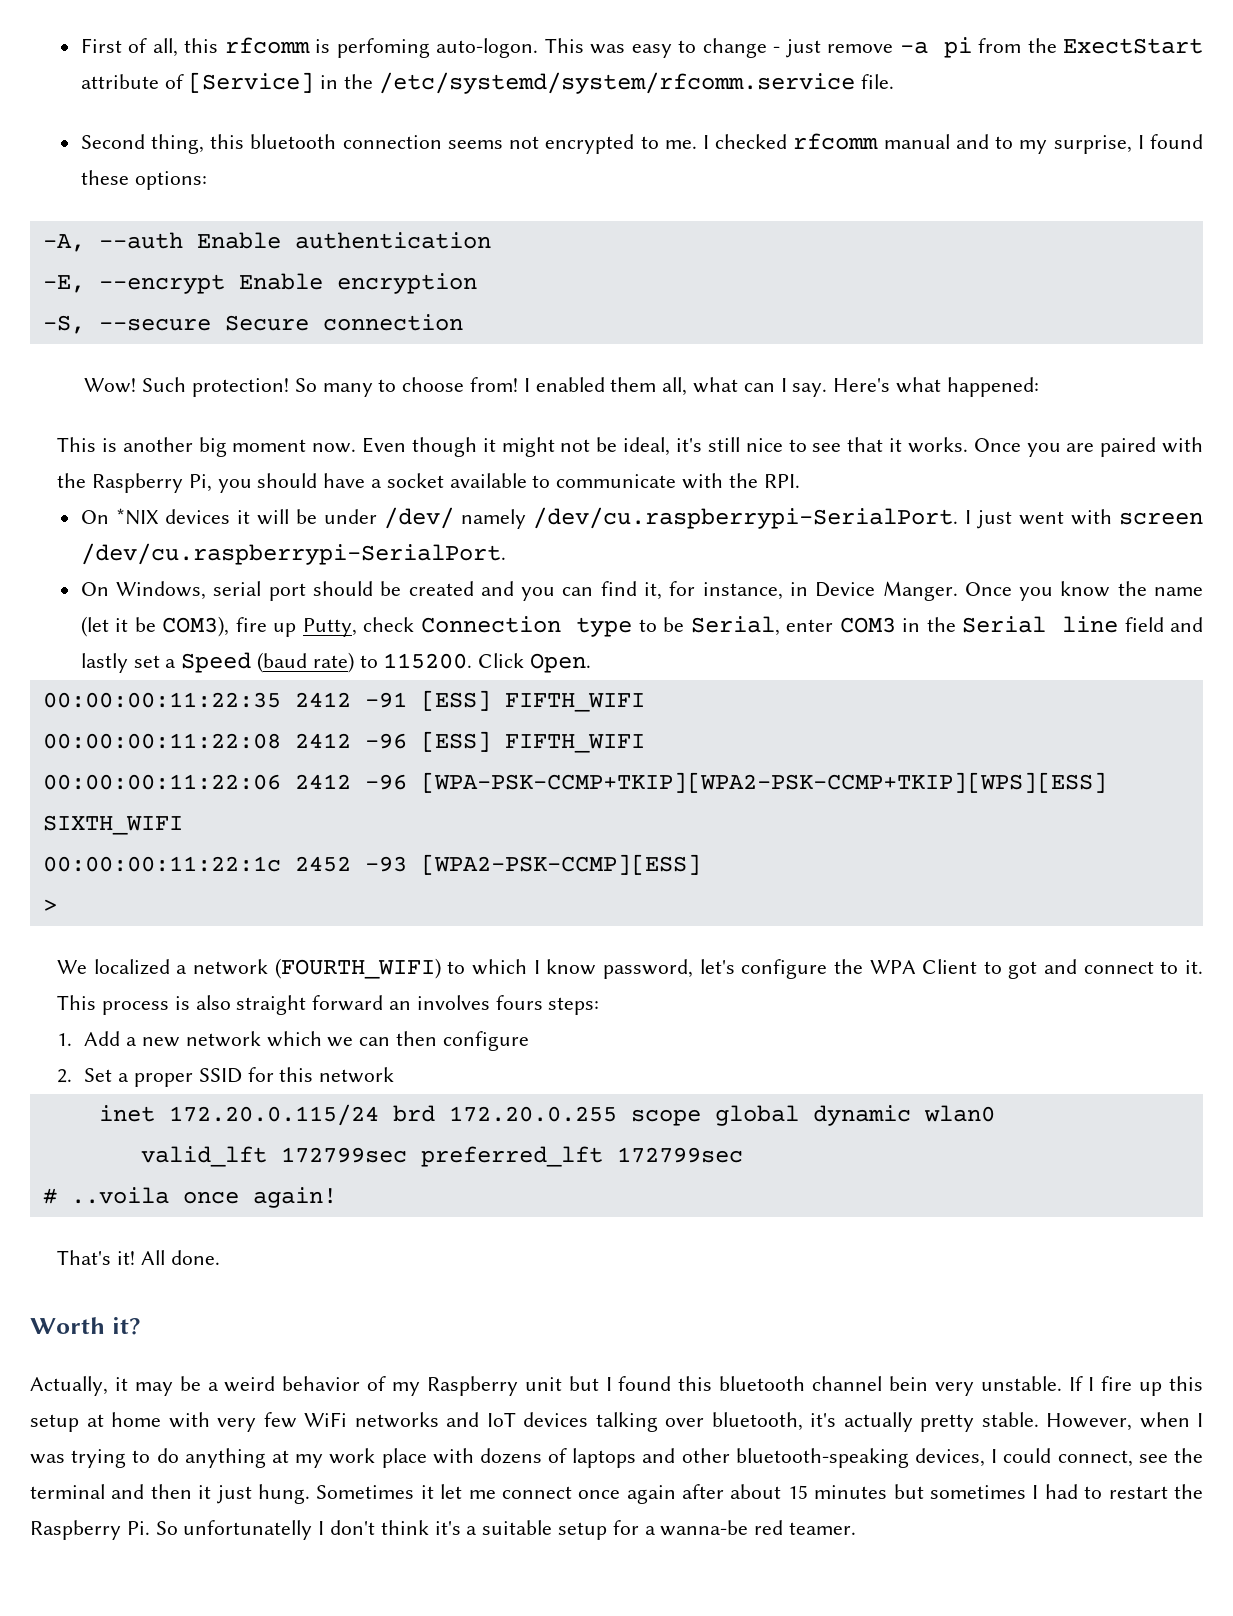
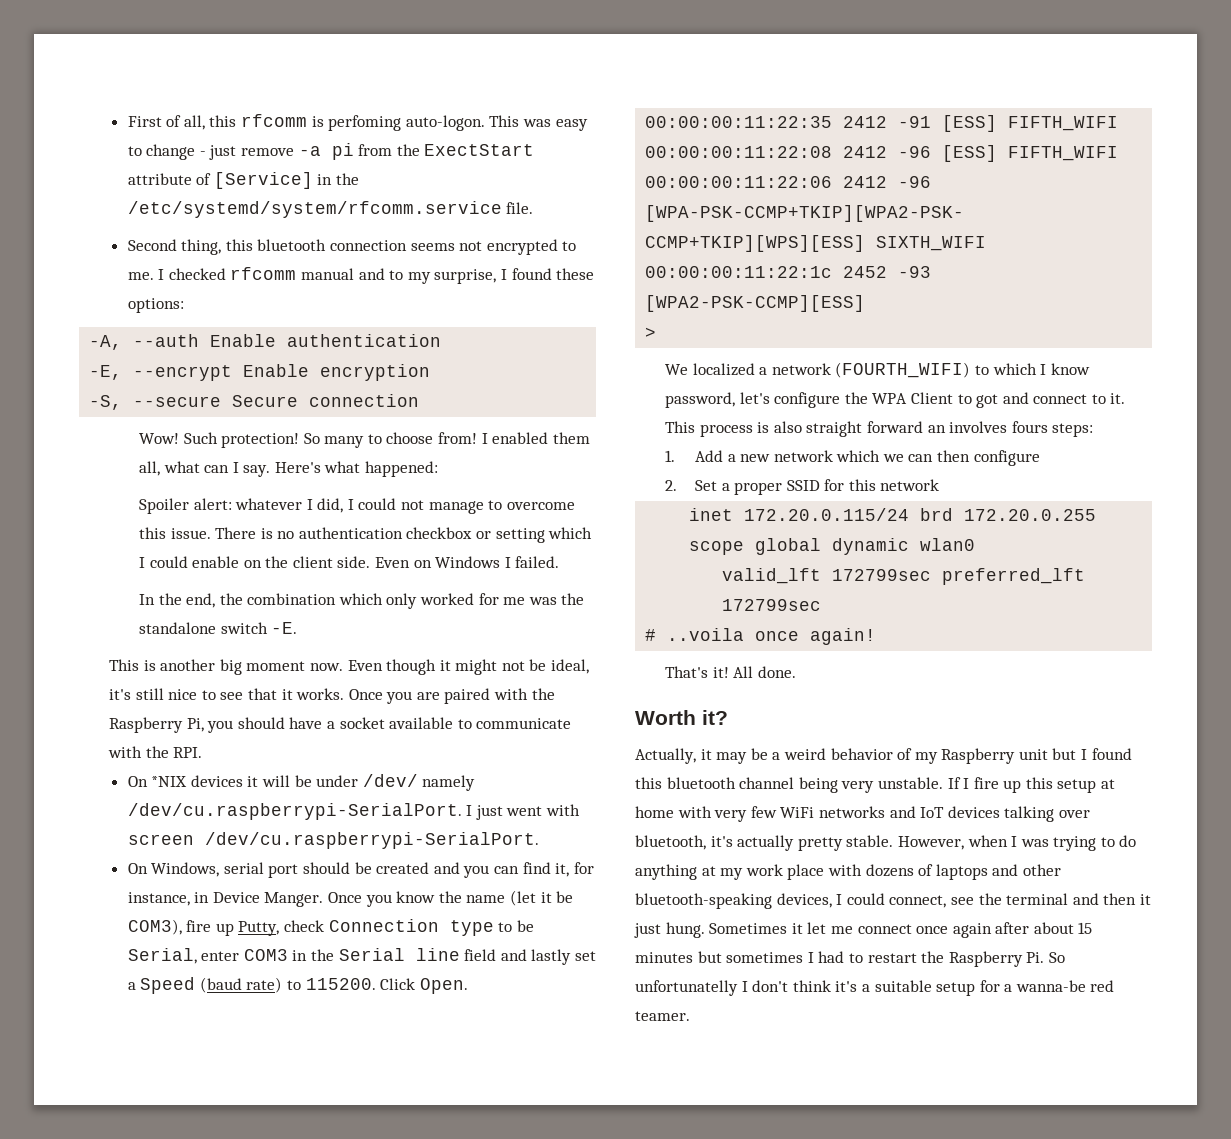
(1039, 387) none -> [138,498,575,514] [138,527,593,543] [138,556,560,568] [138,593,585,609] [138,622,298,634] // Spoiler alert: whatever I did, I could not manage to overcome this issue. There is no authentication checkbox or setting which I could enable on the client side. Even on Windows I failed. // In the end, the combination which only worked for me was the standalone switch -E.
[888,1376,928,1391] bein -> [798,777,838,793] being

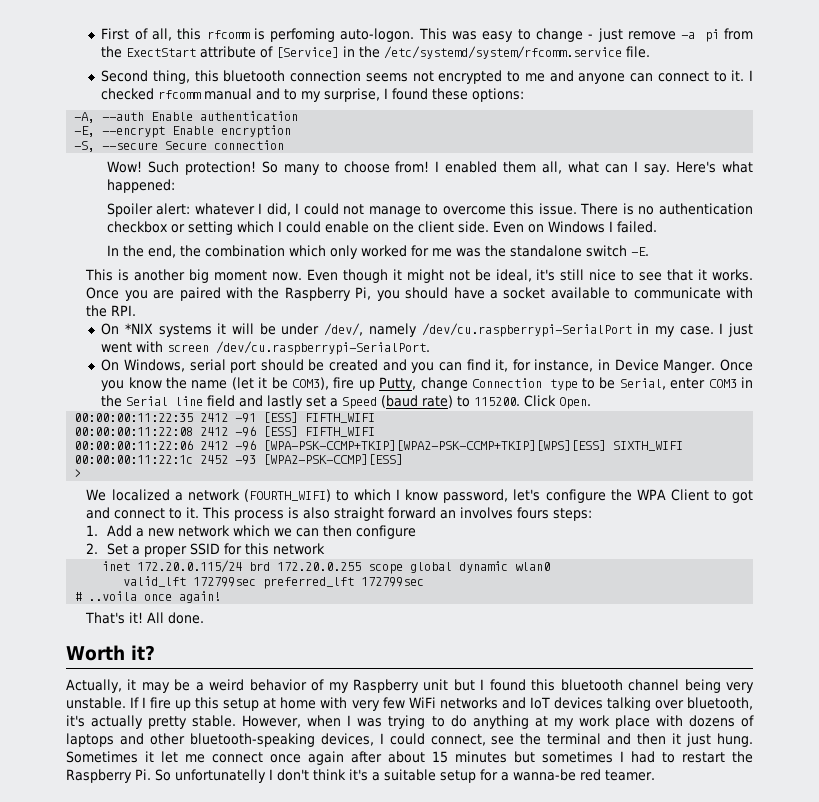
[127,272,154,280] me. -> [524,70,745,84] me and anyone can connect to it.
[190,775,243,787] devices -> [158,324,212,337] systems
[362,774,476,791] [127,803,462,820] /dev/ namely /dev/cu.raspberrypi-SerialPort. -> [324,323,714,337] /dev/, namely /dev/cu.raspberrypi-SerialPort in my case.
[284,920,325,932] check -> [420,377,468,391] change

▶ _Task description_:
Your answer must be the line with "[362,774,476,791] [127,803,462,820] /dev/" and all lines after it through the final line of the entries, copied exactly and with nothing added.

▶ _Written reply_:
[362,774,476,791] [127,803,462,820] /dev/ namely /dev/cu.raspberrypi-SerialPort. -> [324,323,714,337] /dev/, namely /dev/cu.raspberrypi-SerialPort in my case.
[284,920,325,932] check -> [420,377,468,391] change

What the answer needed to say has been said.